Für einige Gelehrte spiegelt diese Passage jedoch auch den Widerstand Jesu gegen institutionelle Tieropfer wider. John Dominic Cranson argumentiert, dass der Protest Jesu nicht in erster Linie eine Reinigung des korrupten Tempels war, sondern vielmehr ein philosophisches Umdenken hinsichtlich des Tieropfersystems, das die Menschen zu einer oberflächlichen, transaktionalen Absolution der Sünden geführt hatte, die nicht unbedingt eine wirkliche Handlung war. Buße.
Die Auslegung von Johannes 2:15 hat eine lange Geschichte des Wandels durchgemacht. Die frühen Kirchenväter wie Origenes und Johannes Chrysostomus interpretierten das Ereignis unterschiedlich: Ersterer glaubte weiterhin, dass es sich um eine Metapher handele, während Letzterer seine historische Authentizität unterstützte. Als sich das christliche Erbe wandelte, entwickelten spätere führende Geistliche auch soziale und politische Anwendungen auf der Grundlage dieser Passage.
Welche Inspiration und Denkanstöße gibt uns dieses historische Ereignis?

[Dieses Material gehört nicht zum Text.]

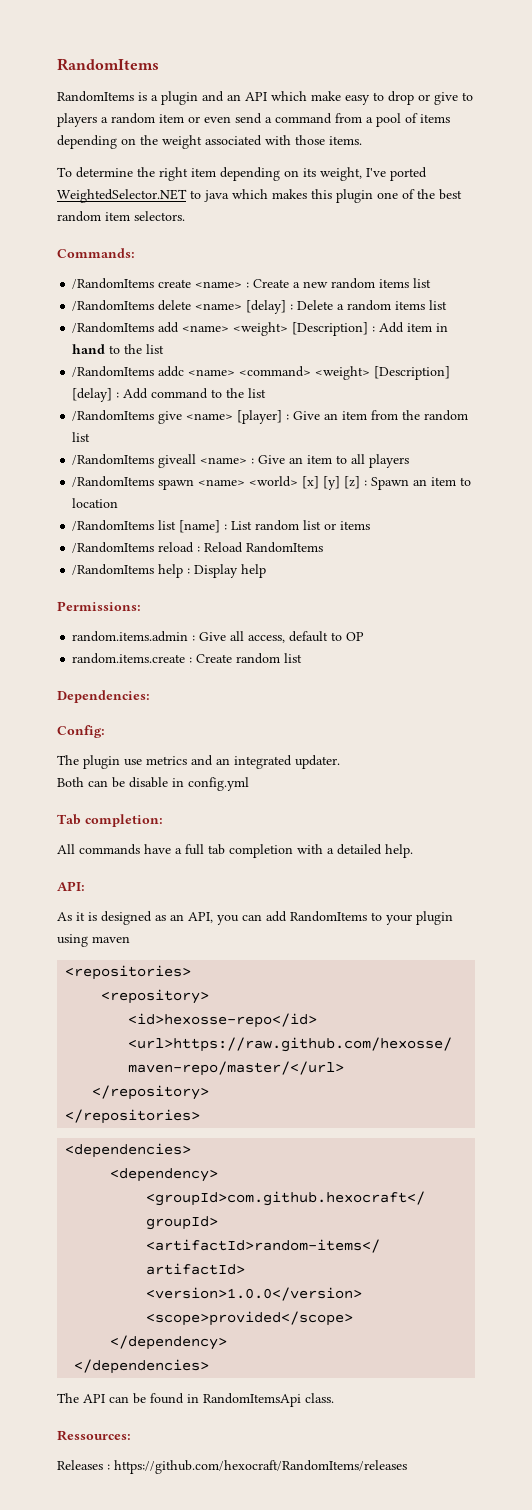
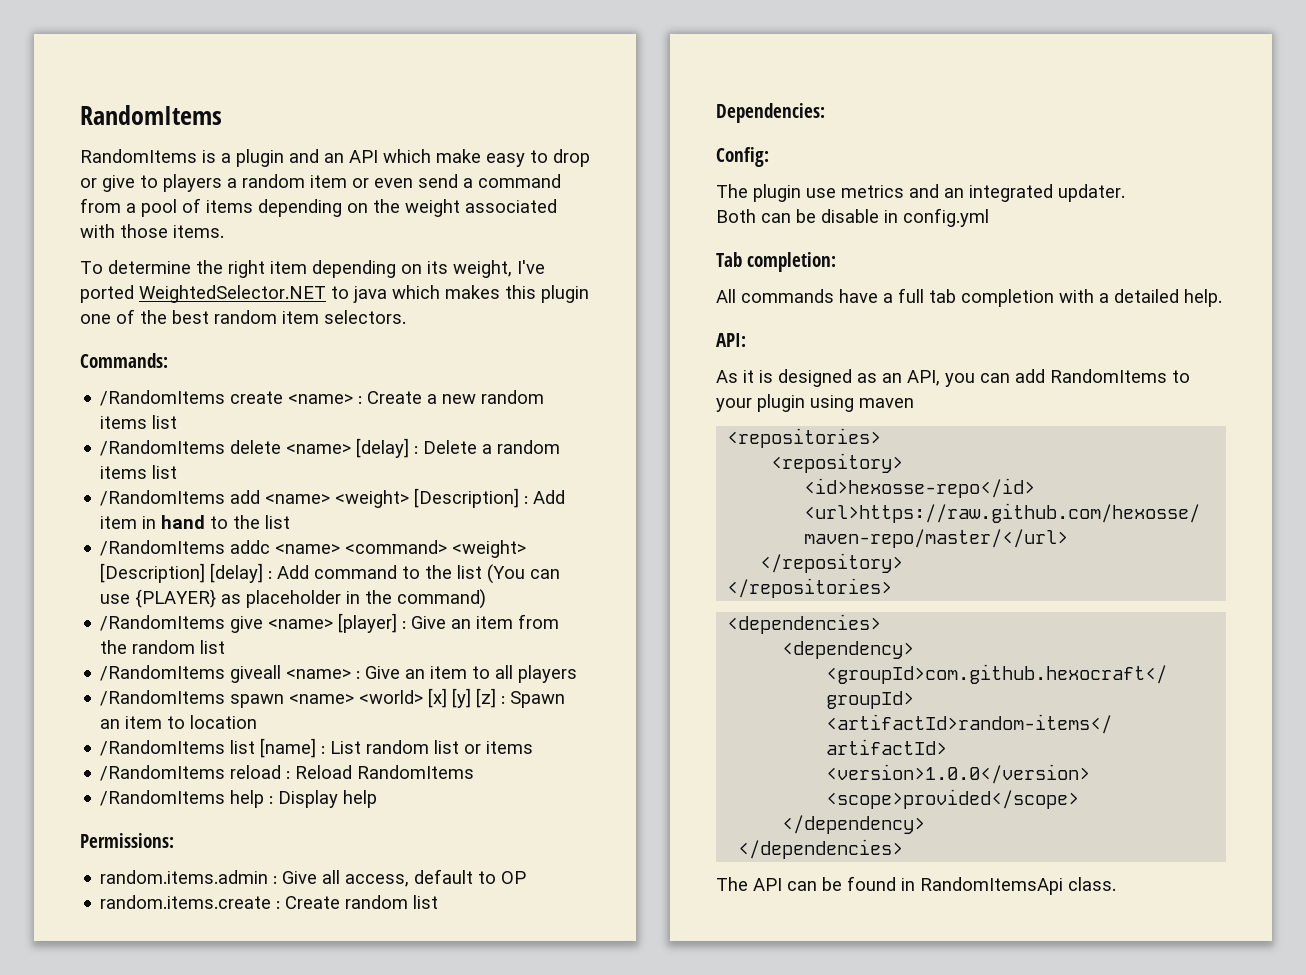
- /RandomItems addc <name> <command> <weight> [Description] [delay] : Add command to the list
+ /RandomItems addc <name> <command> <weight> [Description] [delay] : Add command to the list (You can use {PLAYER} as placeholder in the command)
- Ressources:
- Releases : https://github.com/hexocraft/RandomItems/releases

Die Erzählung von Jesus‘ Vertreibung der Händler spiegelt nicht nur die christliche Lehre wider, sondern regt auch zum Nachdenken über soziale Gerechtigkeit und moralische Verantwortung an. Diese Szene führt den Gläubigen den wahren Wert des Glaubens vor Augen und bietet der Welt zugleich die Möglichkeit, sich noch einmal mit ähnlicher Gier und Ausbeutung in der modernen Gesellschaft auseinanderzusetzen. Ist dieses Ereignis für die heutigen Gläubigen noch immer von Bedeutung für ihr tägliches Leben und ihre Entscheidungen?